Page 1 of 1

replacing umlauts (special chars) in strings

Posted: Mon Aug 07, 2006 1:33 pm
by maha_x
Hey boys and girls, I need a hand please!

I'm working on my cousins webpages on my spare time, and have been succesfull mostly. The pages are almost done, except for a minor bugger: the scandinavian umlauts (ä and ö) turn out corrupted. I believe the browser is responsible, cos when I look at the HTML source (in notepad) the umlauts show up just fine. So I tough the safest way would be to replace them umlauts with their HTML codes like ä and ö So I lifted some code from php.net:

Code: Select all

$trans = array('ä' => 'ä', 'Ä' => 'Ä', 'ö' => 'ö', 'Ö' => 'Ö');
$ctmp = strtr($_POST['comment'], $trans);
But this doesn't appear to do anything, the letters still appear in their original form. I also tried a variation:

Code: Select all

$trans = array("ä" => 'ä', "Ä" => 'Ä', "ö" => 'ö', "Ö" => 'Ö');
$ctmp = str_replace(array_keys($trans), $trans, $_POST['comment']);
Without success. Maybe the problem is obvious... Maybe not? I came over from writing C and never really tried to use Finnish with my programs before...

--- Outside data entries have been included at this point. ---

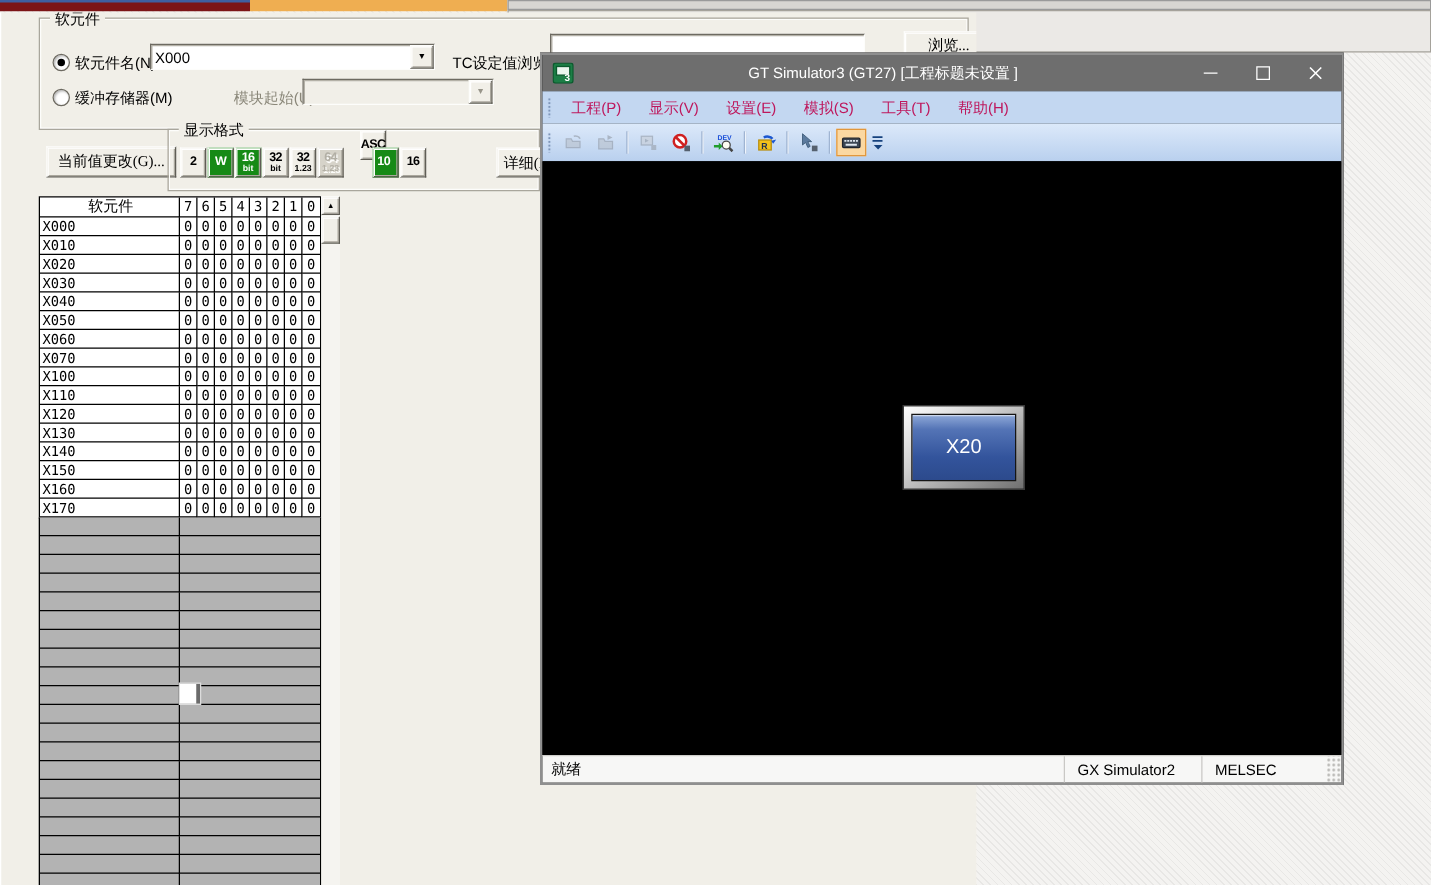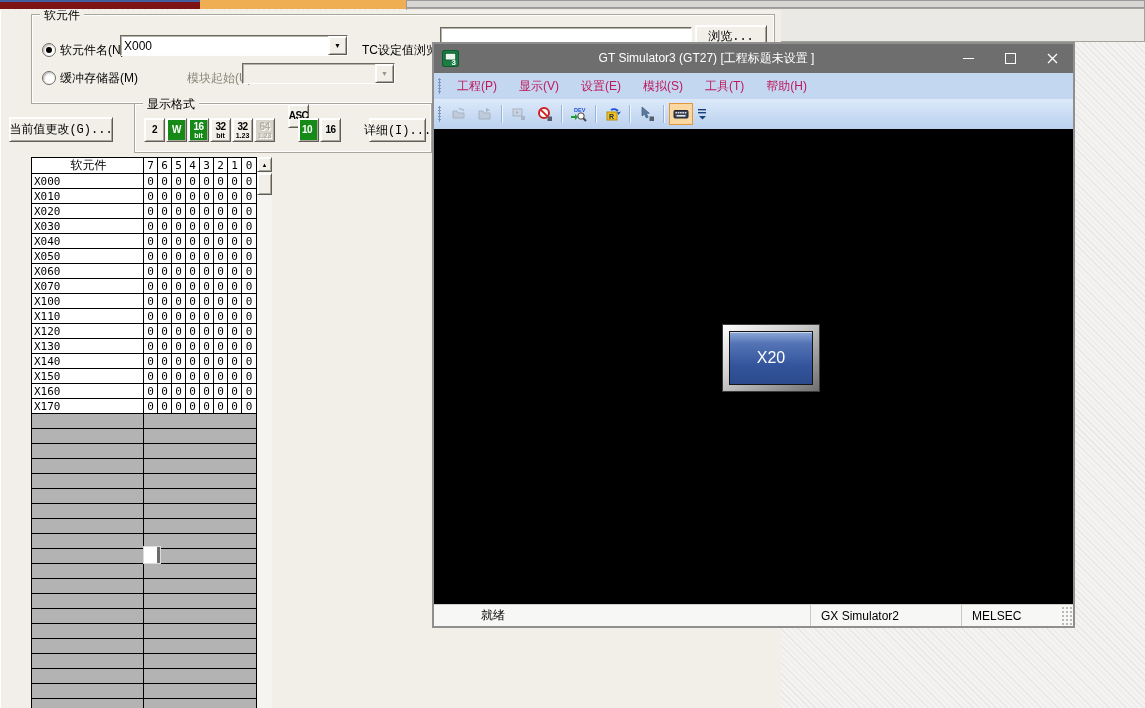--- a/index.html
+++ b/index.html
@@ -37,7 +37,7 @@
   .combo.disabled{background:#f1efe8;}
   .combo.disabled .arrow{color:#98958a;}
   .btn{position:absolute;font-size:12px;color:#000;display:flex;align-items:center;justify-content:center;
-       box-sizing:border-box;cursor:default;white-space:nowrap;font-family:Liberation Mono, monospace;}
+       box-sizing:border-box;cursor:default;white-space:nowrap;font-family:Liberation Serif, serif;margin-left:28px;}
   .fmt{position:absolute;width:21px;height:24px;display:flex;flex-direction:column;align-items:center;
        justify-content:center;box-sizing:border-box;font-weight:bold;}
   .fmt .main{font-size:10px;line-height:10px;letter-spacing:-.5px;}

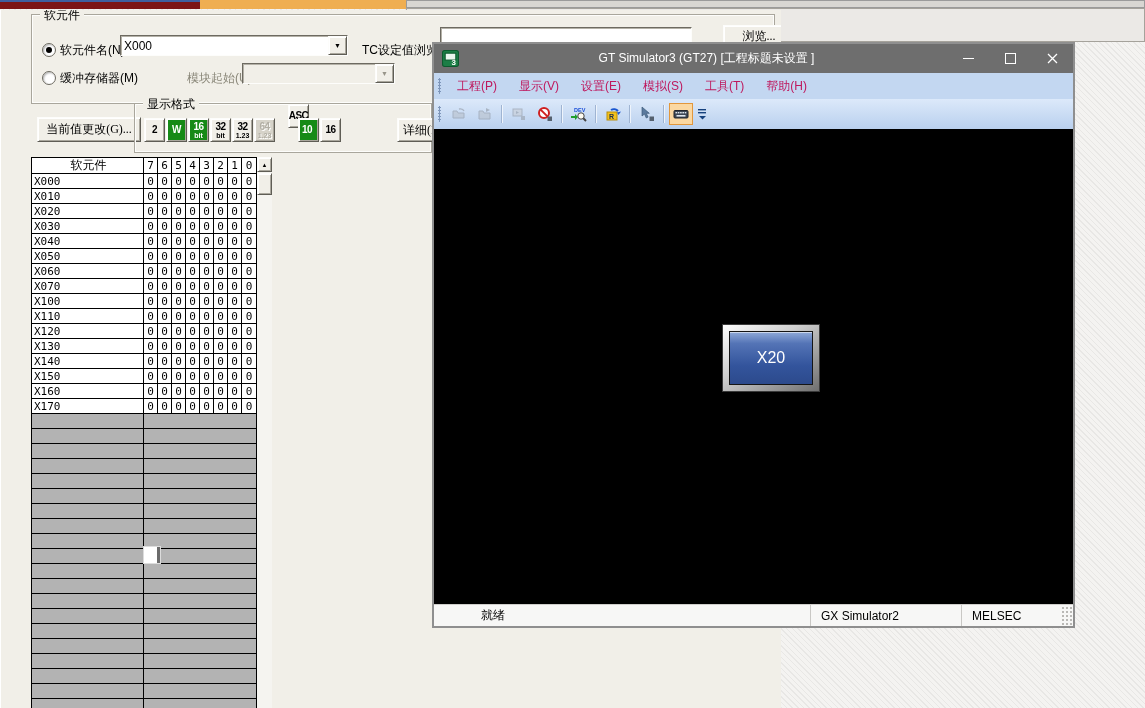--- a/index.html
+++ b/index.html
@@ -98,7 +98,7 @@
              box-shadow:inset 0 1px 0 rgba(255,255,255,.55);
              display:flex;align-items:center;justify-content:center;color:#fff;font-size:16px;}
   #statusbar{height:21px;background:#f7f7f6;border-top:1px solid #cfcecb;display:flex;align-items:center;
-             flex:0 0 auto;font-size:12px;color:#000;padding-left:40px;}
+             flex:0 0 auto;font-size:12px;color:#000;}
   #statusbar .s-left{flex:1;padding-left:7px;}
   #statusbar .s-cell{border-left:1px solid #c9c8c5;height:100%;display:flex;align-items:center;padding:0 10px;box-sizing:border-box;margin-left:41px;}
   #statusbar .s-sim{width:110px;}

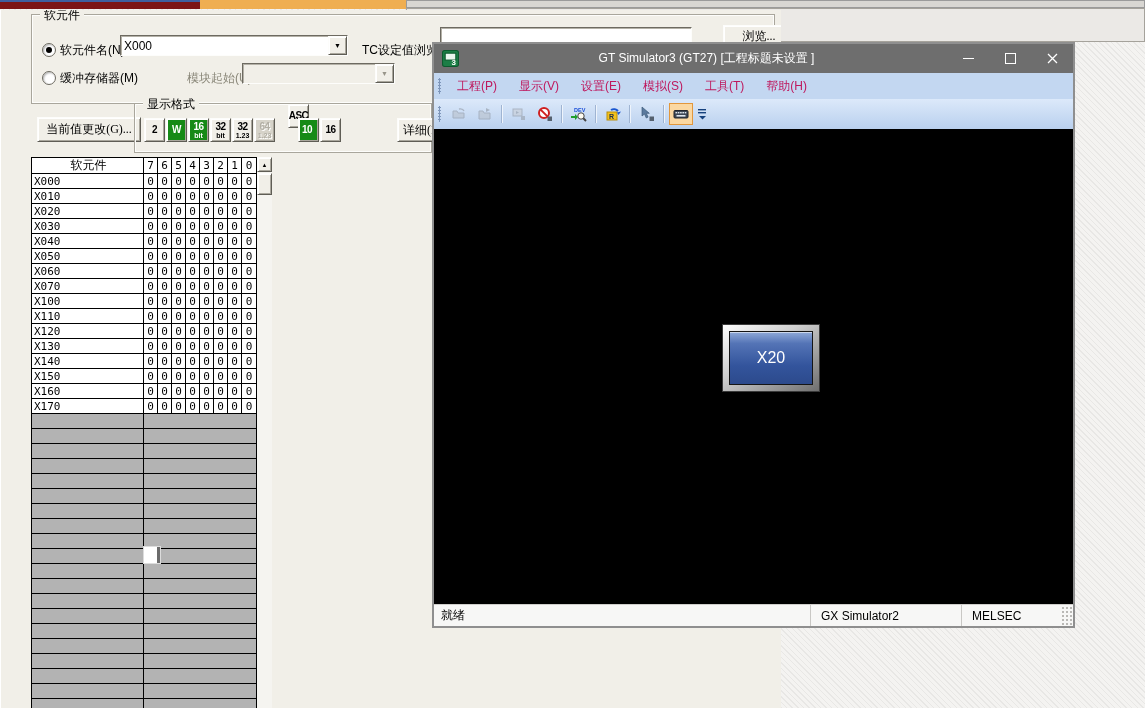--- a/index.html
+++ b/index.html
@@ -100,7 +100,7 @@
   #statusbar{height:21px;background:#f7f7f6;border-top:1px solid #cfcecb;display:flex;align-items:center;
              flex:0 0 auto;font-size:12px;color:#000;}
   #statusbar .s-left{flex:1;padding-left:7px;}
-  #statusbar .s-cell{border-left:1px solid #c9c8c5;height:100%;display:flex;align-items:center;padding:0 10px;box-sizing:border-box;margin-left:41px;}
+  #statusbar .s-cell{border-left:1px solid #c9c8c5;height:100%;display:flex;align-items:center;padding:0 10px;box-sizing:border-box;}
   #statusbar .s-sim{width:110px;}
   #statusbar .s-plc{width:100px;}
   #statusbar .s-grip{width:12px;height:100%;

Oh, and just for some background; I pick up the data from a form and simply write the entries into a txt file. And by directly looking at this file I can verify that the umlauts were not changed (also checked that the browser doesn't translate HTML codes when viewing txt files).

help much priciated!

Posted: Mon Aug 07, 2006 2:14 pm
by MarK (CZ)
I would suggest using unicode (utf8). Makes working with "non-standard" languages easier.

Posted: Mon Aug 07, 2006 2:39 pm
by volka
I second that.

And it might already be the "problem". If the form data is sent as utf-8 but the script is save as e.g. iso 8859-1 the 'ä' in the script will not match an ä in the form data. But then there's no need to replace the characters with latin-1 entitites anyway.

Posted: Tue Aug 08, 2006 8:42 am
by maha_x
Now googling "html unicode" produces something usefull, like this:

Code: Select all

<meta http-equiv="content-type" content="text-html; charset=utf-8">
I knew there had to be way to change the coding, I just couldn't google it up... Thanks guys!

Posted: Tue Aug 08, 2006 8:58 am
by CoderGoblin
UTF-8 Can cause problems with forms as well ($post/get varaibles) (You may also need to use utf8_decode/encode).

Another solution is to use ISO8859-1 (ISO8859-15 is using the € symbol).

Regards